Concernant plus spécifiquement l’IA, l’année 2024 sera plus exigeante pour les entreprises qui ont été fortement portées par cette thématique l’an dernier. «En 2023, il était permis de rêver, d’avoir de grands espoirs à propos de l’IA générative. En 2024, les marchés voudront voir des preuves tangibles de la capacité pour ces entreprises de parvenir à monétiser l’intelligence artificielle», estime l’expert d’Edmond de Rothschild Asset Management.

Dans ce contexte, le gérant d’actifs cite d’autres thématiques d’investissement intéressantes telles que les sciences de la vie, en mettant notamment en évidence le potentiel des entreprises actives dans les techniques médicales à l’exemple de Baxter. S’y ajoute la thématique des énergies renouvelables et de l’efficience énergétique avec des entreprises comme le groupe français Saint-Gobain ou l’américain NextEra Energy qui auront un rôle important à jouer sur ce plan.

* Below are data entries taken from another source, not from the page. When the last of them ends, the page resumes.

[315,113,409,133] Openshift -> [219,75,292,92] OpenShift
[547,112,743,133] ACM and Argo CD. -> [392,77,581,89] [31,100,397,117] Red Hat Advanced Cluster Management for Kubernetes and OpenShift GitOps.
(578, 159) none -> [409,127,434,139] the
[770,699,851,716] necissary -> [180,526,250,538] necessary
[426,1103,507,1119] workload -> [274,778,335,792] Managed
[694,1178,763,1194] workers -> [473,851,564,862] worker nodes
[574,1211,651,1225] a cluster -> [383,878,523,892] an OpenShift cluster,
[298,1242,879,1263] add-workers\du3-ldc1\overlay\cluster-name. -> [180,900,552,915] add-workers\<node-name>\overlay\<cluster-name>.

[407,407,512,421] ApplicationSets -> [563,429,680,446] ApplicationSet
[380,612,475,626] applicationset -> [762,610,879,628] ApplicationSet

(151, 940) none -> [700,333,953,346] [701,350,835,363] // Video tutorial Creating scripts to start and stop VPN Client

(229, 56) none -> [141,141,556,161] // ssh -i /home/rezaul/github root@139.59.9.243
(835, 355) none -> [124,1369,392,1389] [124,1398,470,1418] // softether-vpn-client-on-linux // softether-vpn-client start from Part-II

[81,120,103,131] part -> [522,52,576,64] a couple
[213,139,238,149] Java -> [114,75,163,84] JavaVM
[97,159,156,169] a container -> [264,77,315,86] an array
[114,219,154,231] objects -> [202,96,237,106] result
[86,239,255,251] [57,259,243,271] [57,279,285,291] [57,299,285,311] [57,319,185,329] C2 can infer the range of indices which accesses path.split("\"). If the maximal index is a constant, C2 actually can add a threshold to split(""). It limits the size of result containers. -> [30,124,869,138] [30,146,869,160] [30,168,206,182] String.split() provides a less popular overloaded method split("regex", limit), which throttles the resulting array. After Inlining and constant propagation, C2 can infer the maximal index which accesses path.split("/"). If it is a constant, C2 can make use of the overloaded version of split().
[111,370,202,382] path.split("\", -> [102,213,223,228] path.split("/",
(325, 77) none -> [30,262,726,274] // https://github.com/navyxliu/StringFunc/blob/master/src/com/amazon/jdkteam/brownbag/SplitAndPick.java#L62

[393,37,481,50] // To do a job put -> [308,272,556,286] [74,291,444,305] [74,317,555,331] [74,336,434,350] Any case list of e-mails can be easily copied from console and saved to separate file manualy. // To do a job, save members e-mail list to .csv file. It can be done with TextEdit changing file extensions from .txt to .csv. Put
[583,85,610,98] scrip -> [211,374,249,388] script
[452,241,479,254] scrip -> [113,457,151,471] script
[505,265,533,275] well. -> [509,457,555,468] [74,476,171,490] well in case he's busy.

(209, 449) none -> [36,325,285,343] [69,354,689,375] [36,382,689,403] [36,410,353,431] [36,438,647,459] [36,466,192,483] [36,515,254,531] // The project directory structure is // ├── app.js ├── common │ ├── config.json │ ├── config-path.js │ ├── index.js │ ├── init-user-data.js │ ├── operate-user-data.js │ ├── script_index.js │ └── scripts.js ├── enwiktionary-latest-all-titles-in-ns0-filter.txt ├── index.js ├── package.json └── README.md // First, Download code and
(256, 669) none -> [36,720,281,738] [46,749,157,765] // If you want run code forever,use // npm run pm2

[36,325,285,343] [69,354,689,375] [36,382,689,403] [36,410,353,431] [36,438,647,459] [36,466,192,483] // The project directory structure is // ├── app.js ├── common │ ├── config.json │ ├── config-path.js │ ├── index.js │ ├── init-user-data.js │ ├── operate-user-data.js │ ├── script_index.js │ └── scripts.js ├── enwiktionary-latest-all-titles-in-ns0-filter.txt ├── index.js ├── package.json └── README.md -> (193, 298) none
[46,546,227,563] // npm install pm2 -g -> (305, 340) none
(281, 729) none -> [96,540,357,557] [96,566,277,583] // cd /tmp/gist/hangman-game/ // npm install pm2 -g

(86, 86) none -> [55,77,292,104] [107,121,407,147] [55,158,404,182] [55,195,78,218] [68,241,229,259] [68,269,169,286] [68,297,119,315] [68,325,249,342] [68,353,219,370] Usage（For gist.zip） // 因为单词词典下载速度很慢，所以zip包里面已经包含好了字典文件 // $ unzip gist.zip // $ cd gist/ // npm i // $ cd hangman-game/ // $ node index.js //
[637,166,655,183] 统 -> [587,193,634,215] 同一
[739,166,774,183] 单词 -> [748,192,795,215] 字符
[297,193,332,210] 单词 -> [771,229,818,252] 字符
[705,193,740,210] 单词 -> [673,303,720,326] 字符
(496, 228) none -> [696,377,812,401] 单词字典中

Mieux diversifier les sources de performance

Lors de la présentation de ses perspectives pour 2024, le gérant d’actifs Carmignac a aussi évoqué la nécessité d’une plus grande diversification en matière de placements cette année. «Dans le domaine des actions, après la course folle des Sept Magnifiques, les conditions sont réunies pour un élargissement des moteurs de performance des actions», estime Kevin Thozet, membre du comité d’investissement de Carmignac. Selon lui, la forte concentration des rendements l’an dernier doit être appréhendée avec «une certaine forme de méfiance». Une approche d’investissement permettant de diversifier davantage ses placements sans se limiter aux noms les plus réputés apparaît dès lors judicieuse en 2024. C’est possible en misant, d’une part, sur des valeurs plus défensives, en investissant notamment dans des titres issus du secteur de la santé et des produits de consommation de base, et, d'autre part, en obtenant un potentiel de rendement plus élevé via les marchés émergents.